**How to complete this task:**
Please restate each entry word for word and leave the pictures out.

Change detection outputs
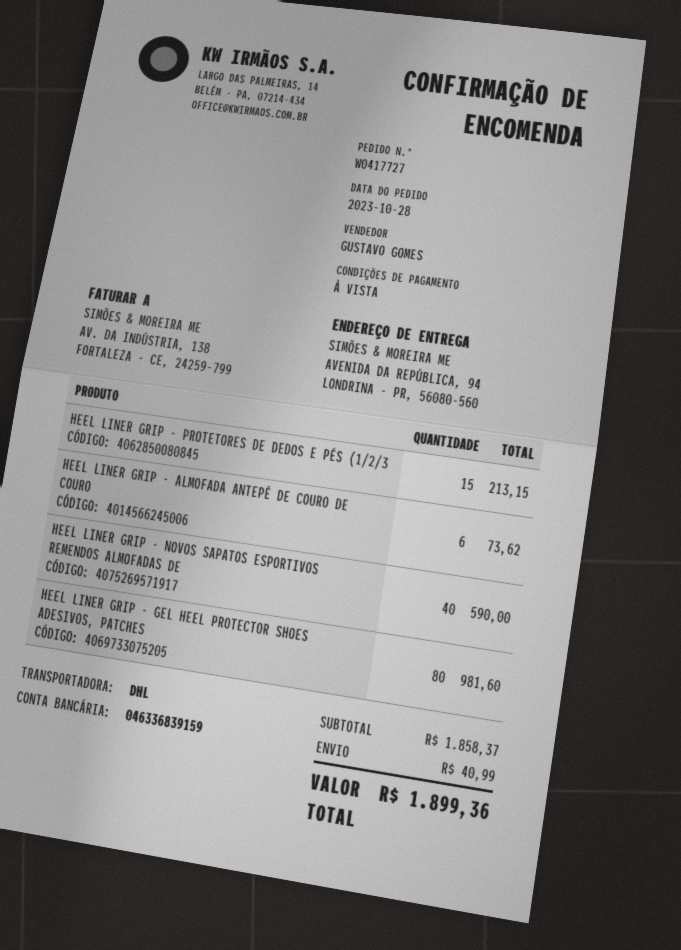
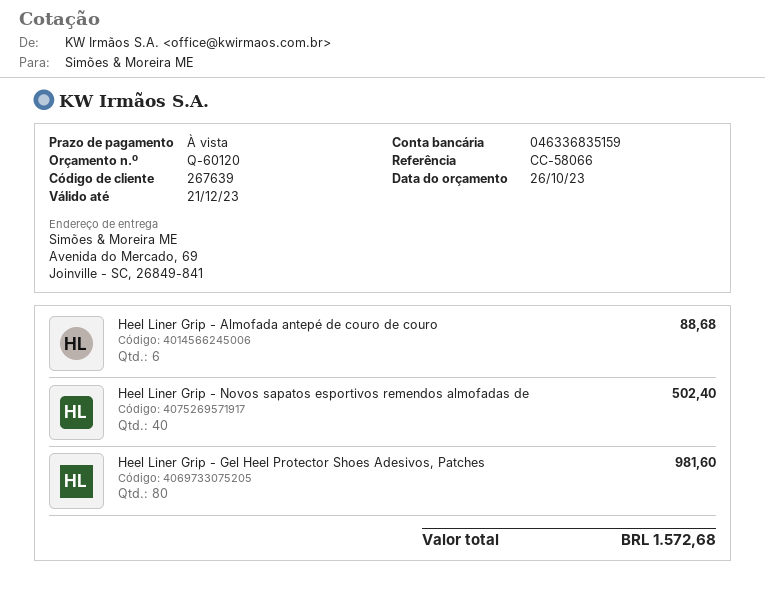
bank account: 046336839159 -> 046336835159
ship to: AVENIDA DA REPÚBLICA, 94, LONDRINA - PR, 56080-560 -> Avenida do Mercado, 69, Joinville - SC, 26849-841
HEEL LINER GRIP - PROTETORES DE DEDOS E PÉS (1/2/3: 15 for 213.15 -> none
HEEL LINER GRIP - ALMOFADA ANTEPÉ DE COURO DE COURO: 6 for 73.62 -> 6 for 88.68
HEEL LINER GRIP - NOVOS SAPATOS ESPORTIVOS REMENDOS ALMOFADAS DE: 40 for 590.00 -> 40 for 502.40
shipping: 40.99 -> none
total: 1899.36 -> 1572.68

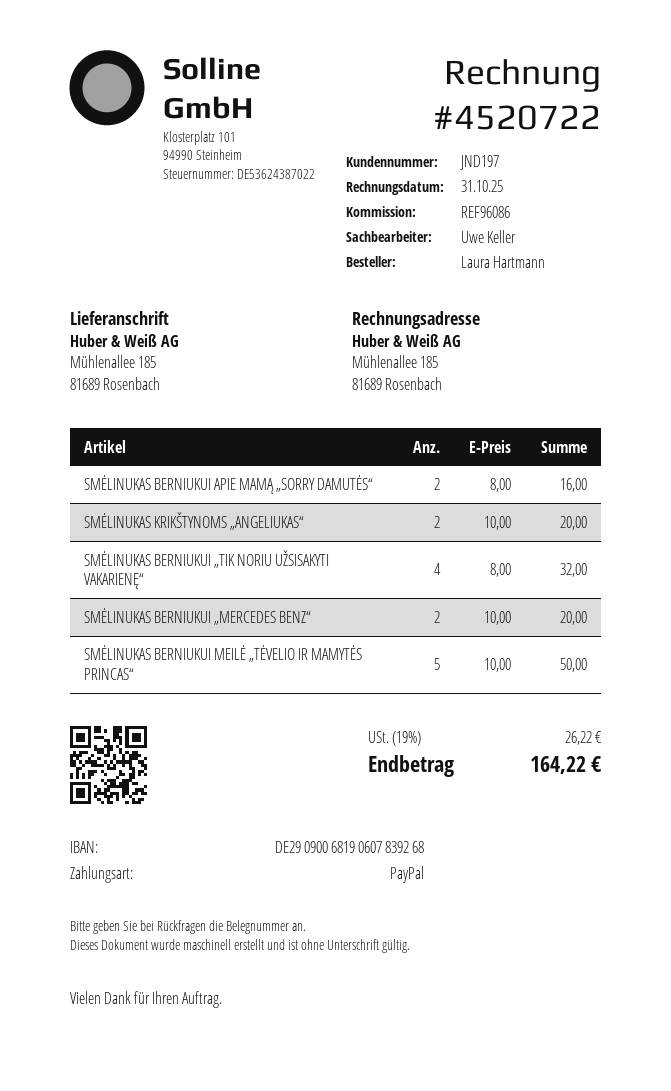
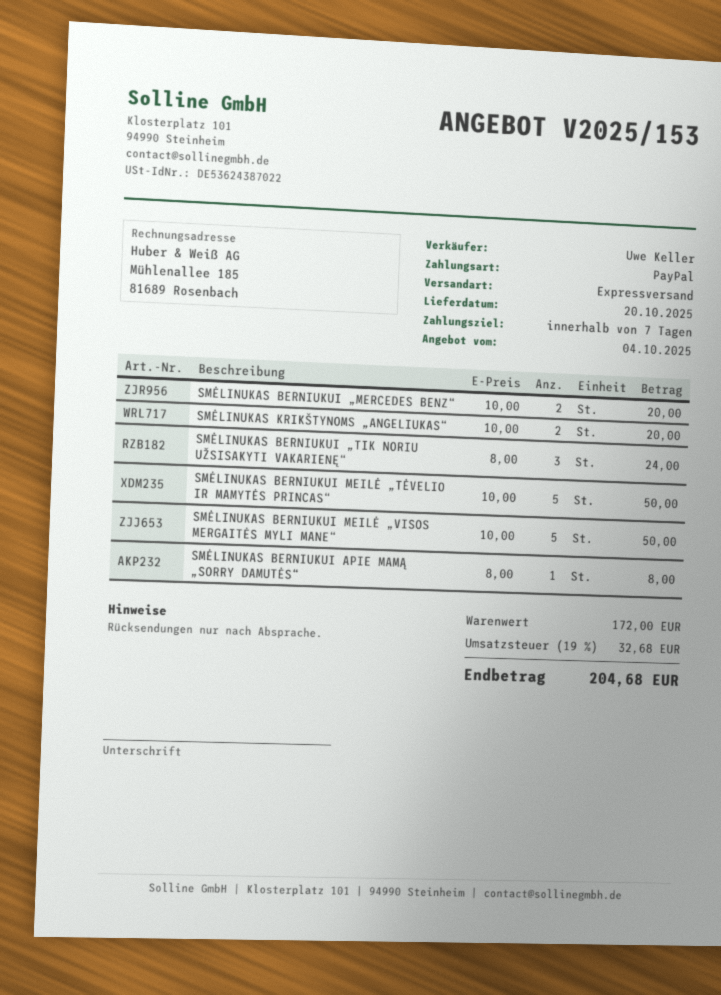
SMĖLINUKAS BERNIUKUI APIE MAMĄ „SORRY DAMUTĖS“: 2 x 8.00 = 16.00 -> 1 x 8.00 = 8.00
SMĖLINUKAS BERNIUKUI „TIK NORIU UŽSISAKYTI VAKARIENĘ“: 4 x 8.00 = 32.00 -> 3 x 8.00 = 24.00
SMĖLINUKAS BERNIUKUI MEILĖ „VISOS MERGAITĖS MYLI MANE“: none -> 5 x 10.00 = 50.00
tax: 19% = 26.22 -> 19% = 32.68
total: 164.22 -> 204.68

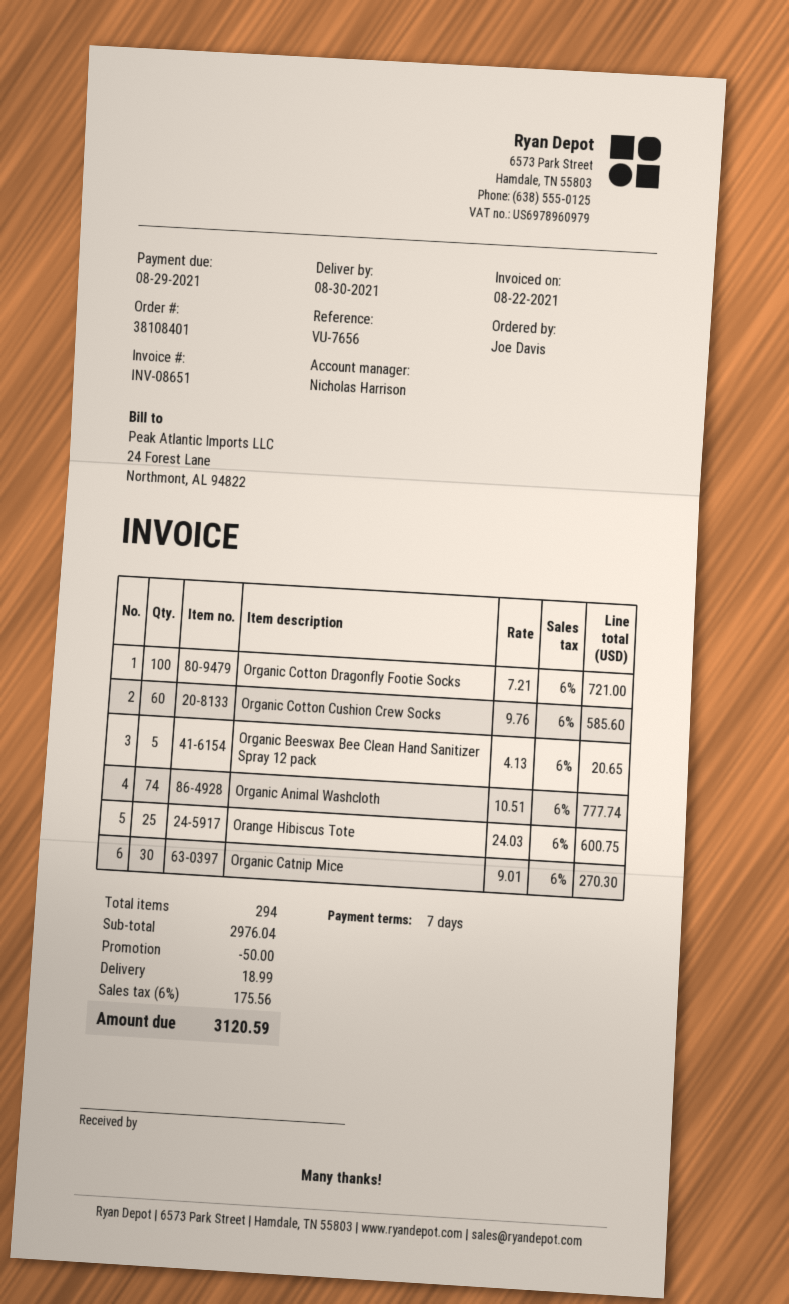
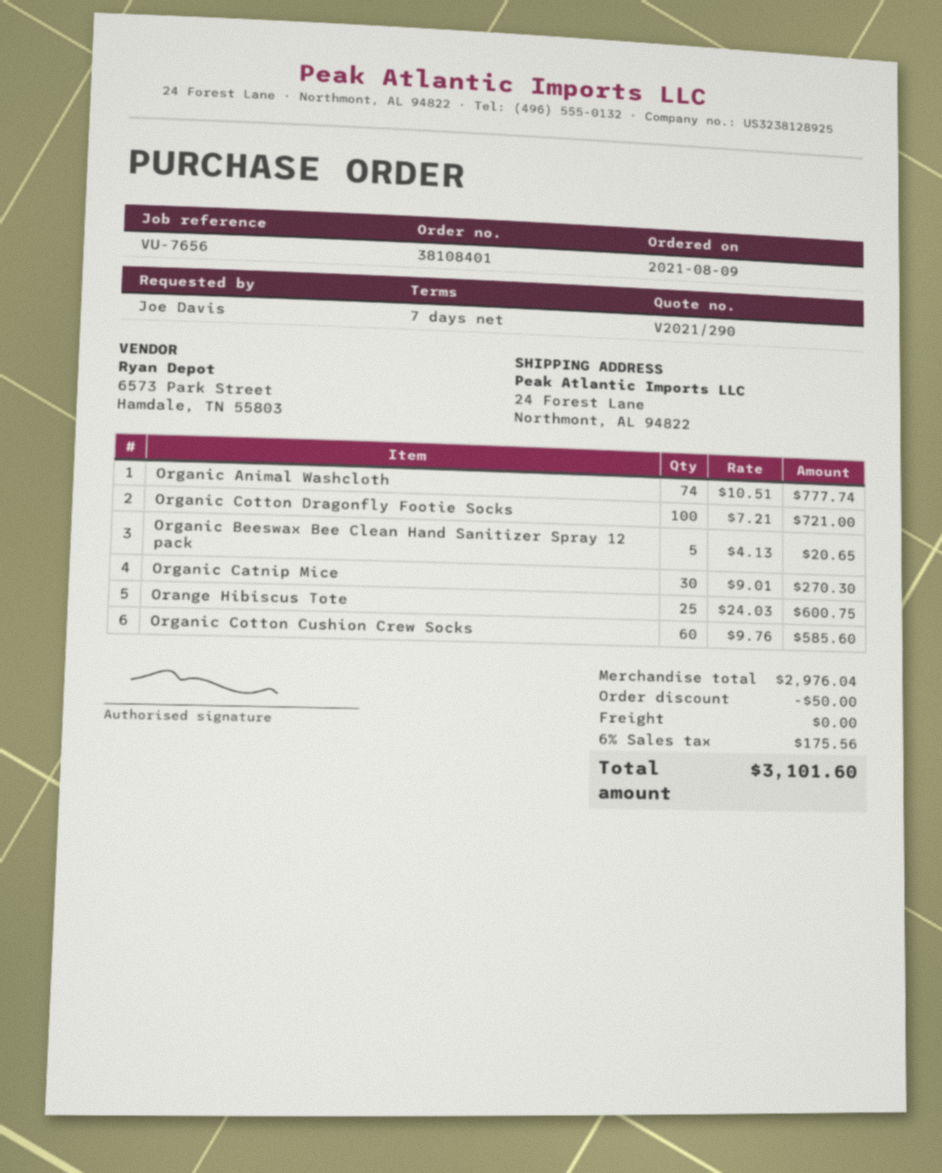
shipping: 18.99 -> 0.00
total: 3120.59 -> 3101.60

**The completed task:**
bank account: 046336839159 -> 046336835159
ship to: AVENIDA DA REPÚBLICA, 94, LONDRINA - PR, 56080-560 -> Avenida do Mercado, 69, Joinville - SC, 26849-841
HEEL LINER GRIP - PROTETORES DE DEDOS E PÉS (1/2/3: 15 for 213.15 -> none
HEEL LINER GRIP - ALMOFADA ANTEPÉ DE COURO DE COURO: 6 for 73.62 -> 6 for 88.68
HEEL LINER GRIP - NOVOS SAPATOS ESPORTIVOS REMENDOS ALMOFADAS DE: 40 for 590.00 -> 40 for 502.40
shipping: 40.99 -> none
total: 1899.36 -> 1572.68

SMĖLINUKAS BERNIUKUI APIE MAMĄ „SORRY DAMUTĖS“: 2 x 8.00 = 16.00 -> 1 x 8.00 = 8.00
SMĖLINUKAS BERNIUKUI „TIK NORIU UŽSISAKYTI VAKARIENĘ“: 4 x 8.00 = 32.00 -> 3 x 8.00 = 24.00
SMĖLINUKAS BERNIUKUI MEILĖ „VISOS MERGAITĖS MYLI MANE“: none -> 5 x 10.00 = 50.00
tax: 19% = 26.22 -> 19% = 32.68
total: 164.22 -> 204.68

shipping: 18.99 -> 0.00
total: 3120.59 -> 3101.60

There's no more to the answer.